Par ailleurs, les champs récepteurs des neurones des blobs ont une forme circulaire comme ceux des neurones des cellules ganglionnaires mais la plus grande partie d'entre eux présentent des caractéristiques plus complexes concernant leur réponse à la couleur. En effet, si les cellules ganglionnaires bêta et les cellules P répondaient à une gamme de longueurs d'ondes (courtes, moyennes ou longues) mais étaient inhibées par les autres gammes, les cellules des blobs répondent à plusieurs gammes de longueurs d'ondes mais de façons différentes. Plus précisément, une gamme de longueur d'onde touchant le centre du champ récepteur d'un neurone d'un blob va activer ce dernier alors que la même gamme de longueur d'onde touchant le pourtour de son champ récepteur va l'inhiber. Une autre gamme de longueur d'onde se projetant sur ce neurone va avoir l'effet inverse, c'est-à-dire qu'elle va l'inhiber si elle se projette sur son centre et qu'elle va l'activer si elle se projette sur son pourtour. On distingue plusieurs types de neurones sensibles à la couleur : ceux qui répondent mieux à un point rouge sur fond vert, ceux qui répondent mieux à un point vert sur fond rouge, ceux qui répondent mieux à un point bleu sur fond jaune et ceux qui répondent mieux à un point jaune sur fond bleu (Gouras, 1991 ; Livingstone & Hubel, 1984).
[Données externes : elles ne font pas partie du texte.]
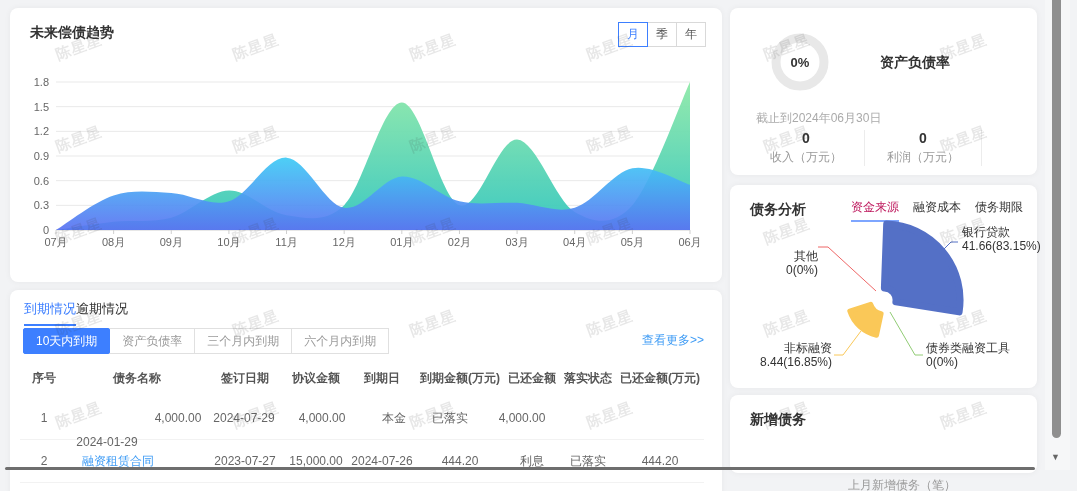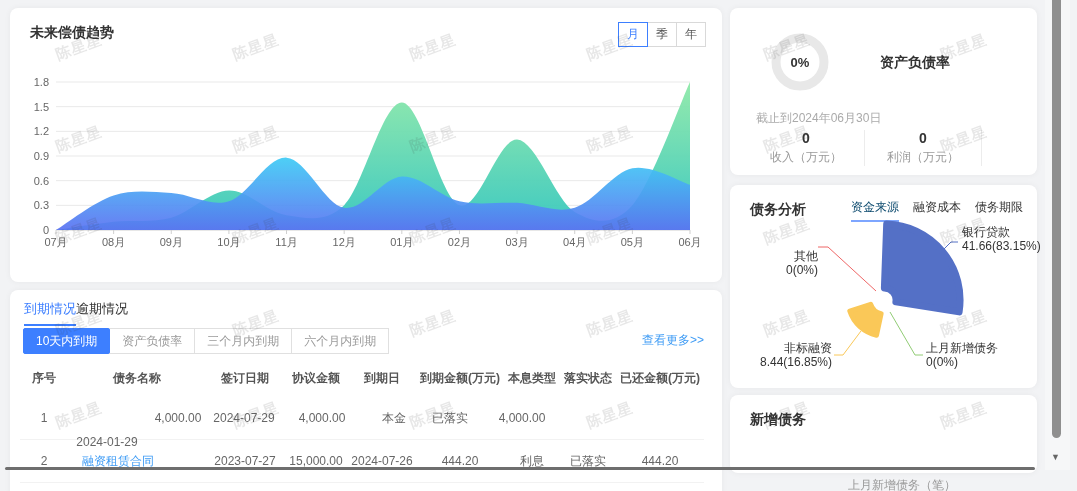--- a/index.html
+++ b/index.html
@@ -49,7 +49,7 @@
   #analysis-card{left:730px;top:185px;width:307px;height:203px;}
   #atabs{position:absolute;right:14px;top:14px;display:flex;gap:14px;}
   .atab{font-size:12px;color:#333;cursor:pointer;padding-bottom:4px;}
-  .atab.active{color:#0c4a6e;border-bottom:2px solid #7EA6FF;}
+  .atab.active{color:#be185d;border-bottom:2px solid #7EA6FF;}
   #pie-svg{position:absolute;left:0;top:0;}
   .plabel{position:absolute;font-size:12px;color:#333;line-height:14px;}
   .plabel.r{text-align:right;}

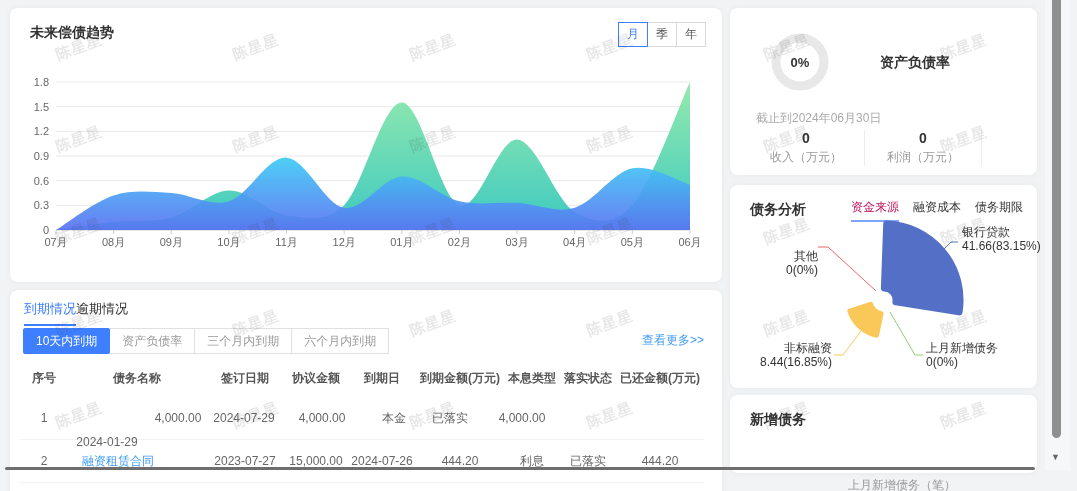--- a/index.html
+++ b/index.html
@@ -231,7 +231,7 @@
         <div>8.44(16.85%)</div>
     </div>
     <div class="plabel" style="left:196px;top:156px;">
-      <div>上月新增债务</div>
+      <div>债券类融资工具</div>
         <div>0(0%)</div>
     </div>
   </div>

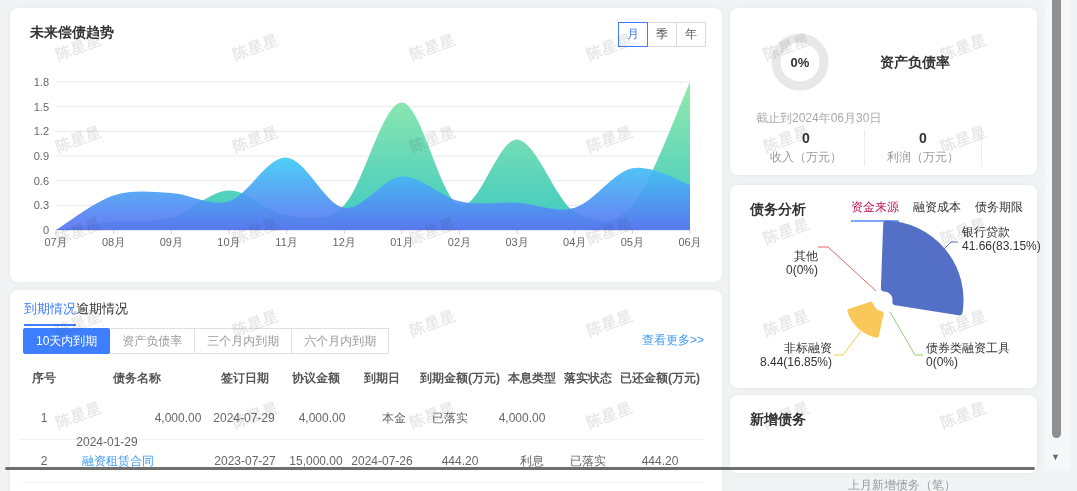--- a/index.html
+++ b/index.html
@@ -156,7 +156,7 @@
           <div class="tcell" style="width: 64px;">协议金额</div>
           <div class="tcell" style="width: 68px;">到期日</div>
           <div class="tcell" style="width: 88px;">到期金额(万元)</div>
-          <div class="tcell" style="width: 56px;">本息类型</div>
+          <div class="tcell" style="width: 56px;">已还金额</div>
           <div class="tcell" style="width: 56px;">落实状态</div>
           <div class="tcell" style="width: 88px;">已还金额(万元)</div>
         </div>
Enfin, une autre caractéristique des neurones de V1 est qu'ils répondent aux deux yeux contrairement aux neurones du corps genouillé dorso-latéral qui ne répondent qu'à un seul oeil. Cependant, chaque neurone présente une sensibilité particulière à un oeil. On parle de dominance oculaire (Bullier, 1998).

En résumé, la couche 4C constitue la voie d'entrée du signal, les couches 5 et 6 permettent d'envoyer en retour de l'information vers les structures sous-corticales et les couches 2/3 et 4B poursuivent et affinent le traitement de l'information visuelle grâce à la plus grande complexité et à la plus grande spécialisation des champs récepteurs des cellules de ces couches. Par ailleurs, les voies P et M restent relativement séparées au niveau cortical en se projetant sur différentes couches de V1 (couches 2/3 et 4B respectivement). La voie P se subdivise même en deux branches se projetant sur des zones distinctes de la couche 2/3 (Livingstone & Hubel, 1988). Comme le montre la Figure 2, une branche se projette sur les blobs et va être particulièrement concernée par le traitement de la couleur (voie Pc), l'autre branche se projette sur les interblobs et va être particulièrement impliquée dans le traitement de la forme (voie Pf). A partir du cortex, les voies M et P sont couramment appelées voie dorsale et voie ventrale, respectivement.

V1 projette ensuite des fibres, via les couches 2/3 et 4B, sur différentes aires visuelles extra-striées (Zeki, 1976) et notamment sur V2 et V3.